Un film superbe. J'avais raison d'être content qu'aucune société cupide n'ait acheté les droits.
- L'action se situe à l'époque Heian. Les gens de l'époque portaient des tenus codifiées par les lois somptuaires émises par Heian-kyô (actuelle Kyôtô), inspirées de la Chine Impériale (dynastie Tang si je me souviens bien). Par la suite, le port des bonnets fut globalement abandonnés par les roturiers, mais l'utilisation de chignon resta courante. Les bonnets et chapeaux restèrent d'usage pour certaines tenues formelles, en particulier chez les guerriers. Par exemple, lors d'une rencontre diplomatique ou quand il recevait un aristocrate chez lui, un samouraï de l'époque Sengoku était sensé porter un type de kimono adapté à son rang à la Cour Impériale, incluant un chapeau ou bonnet approprié.

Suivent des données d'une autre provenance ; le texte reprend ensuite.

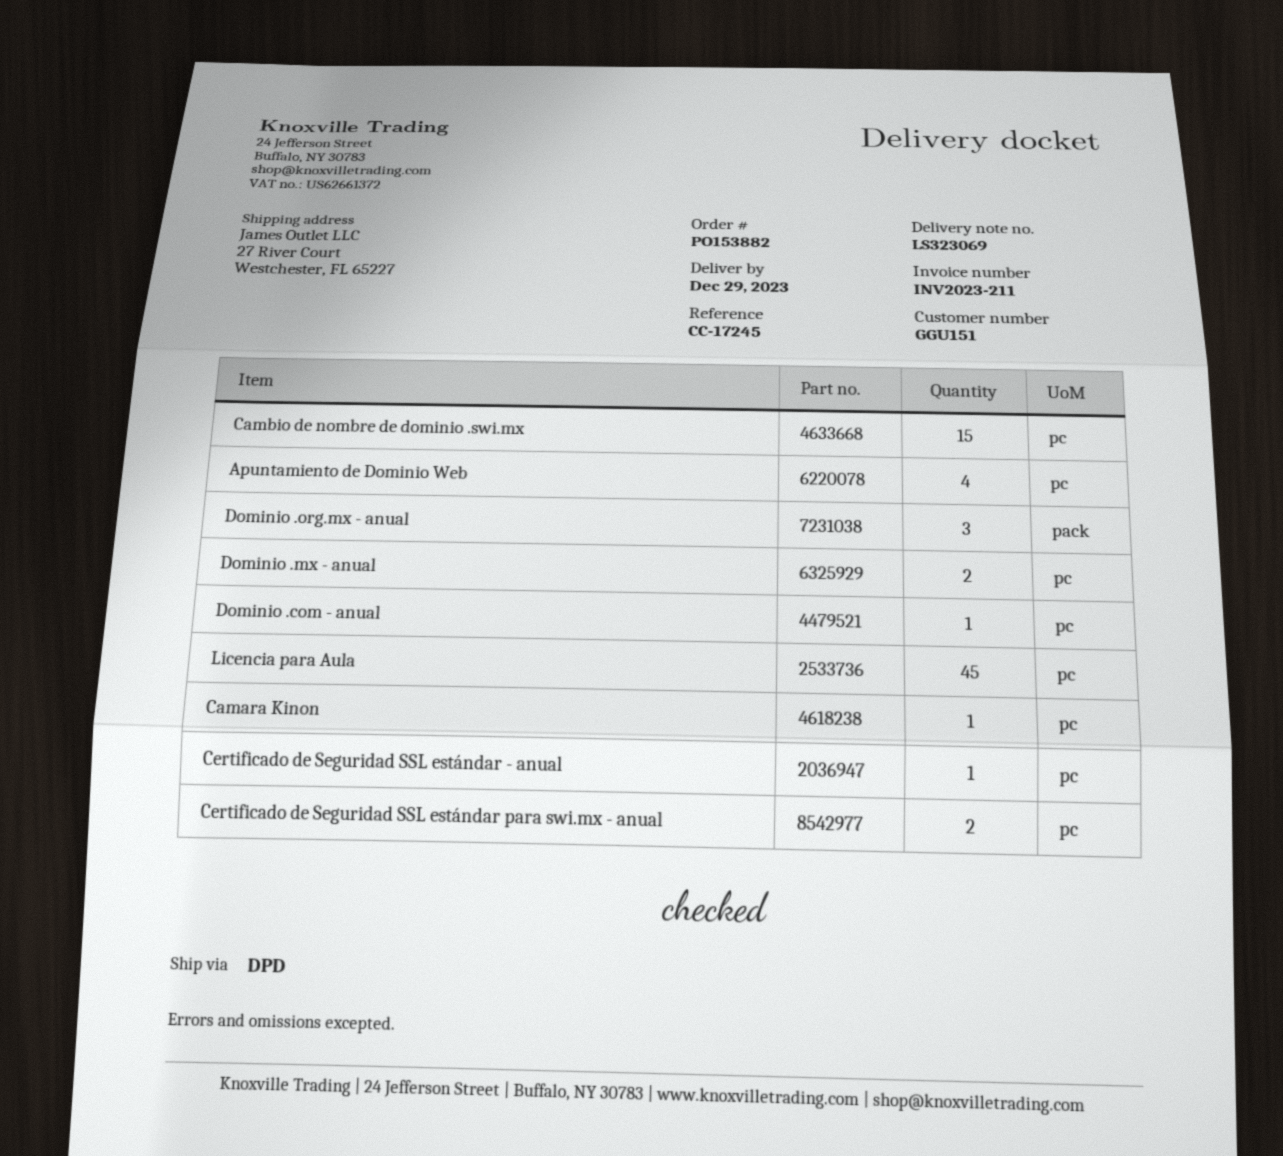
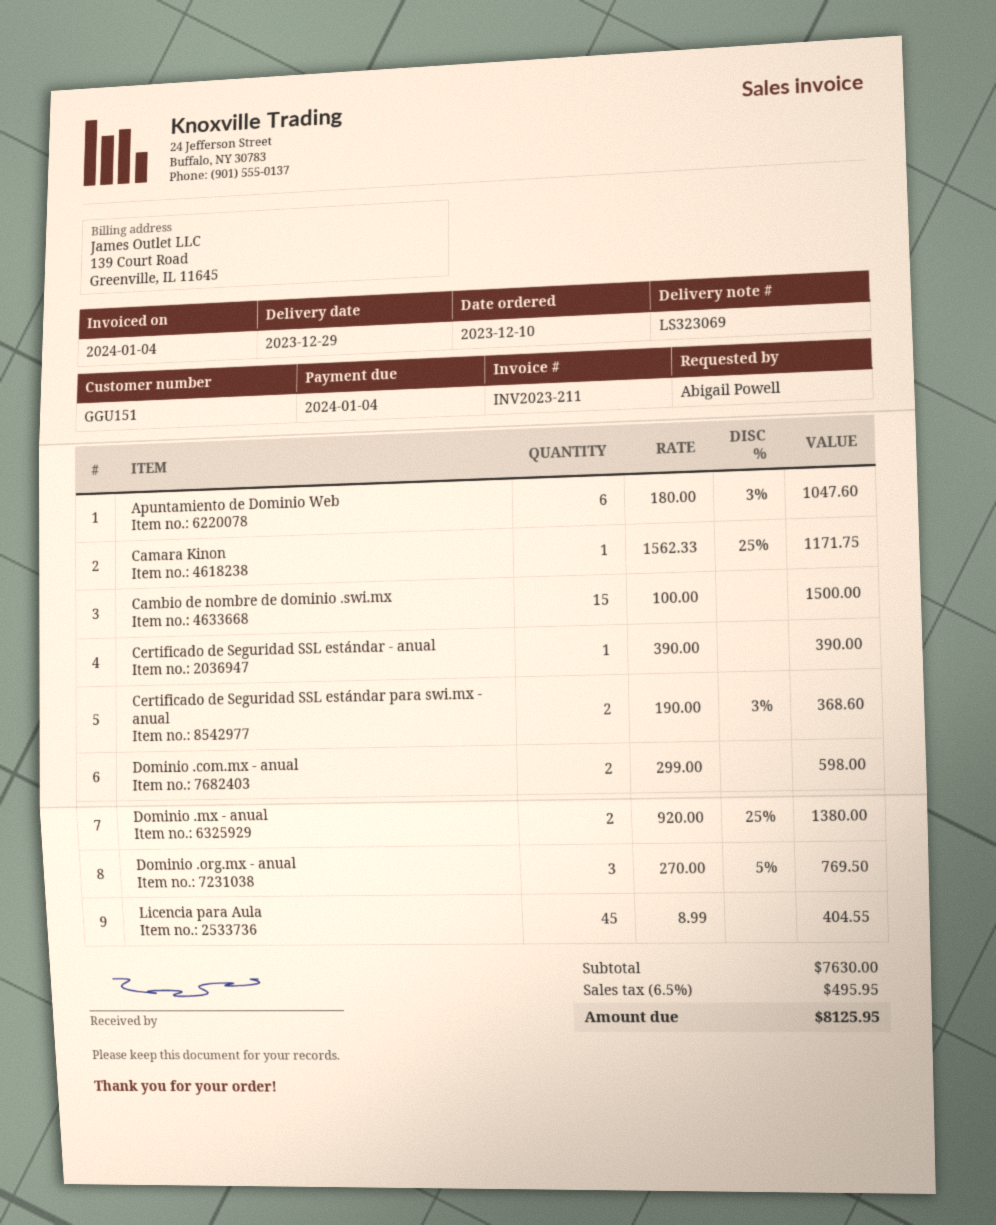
Apuntamiento de Dominio Web: 4 -> 6
Dominio .com - anual: 1 -> none
Dominio .com.mx - anual: none -> 2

- Le moine bouddhiste appartient au courant amidiste (probablement le "Jodo shin shu", la secte de la Terre Pure). Ce courant était populaire car sa liturgie est simple, en récitant "Namu Amida-butsu" (Loué soit le bouddha Amida) on purifie son mauvais karma pour renaître dans la Terre Pure, le Paradis de l'Ouest où prêche Amida. Avec une vie difficile, cette forme de Bouddhisme donnait de l'espoir aux gens pour l'Après-Vie. Le moine agit, comme on le voit, de façon rude mais sobre, sans excès, pour "soigner" la folie et l'ignorance du gosse. A son contact il découvre ainsi la compassion de bouddha, et pour s'en rapprocher, cherche le contact avec les humains, et la douceur de leur mode de vie.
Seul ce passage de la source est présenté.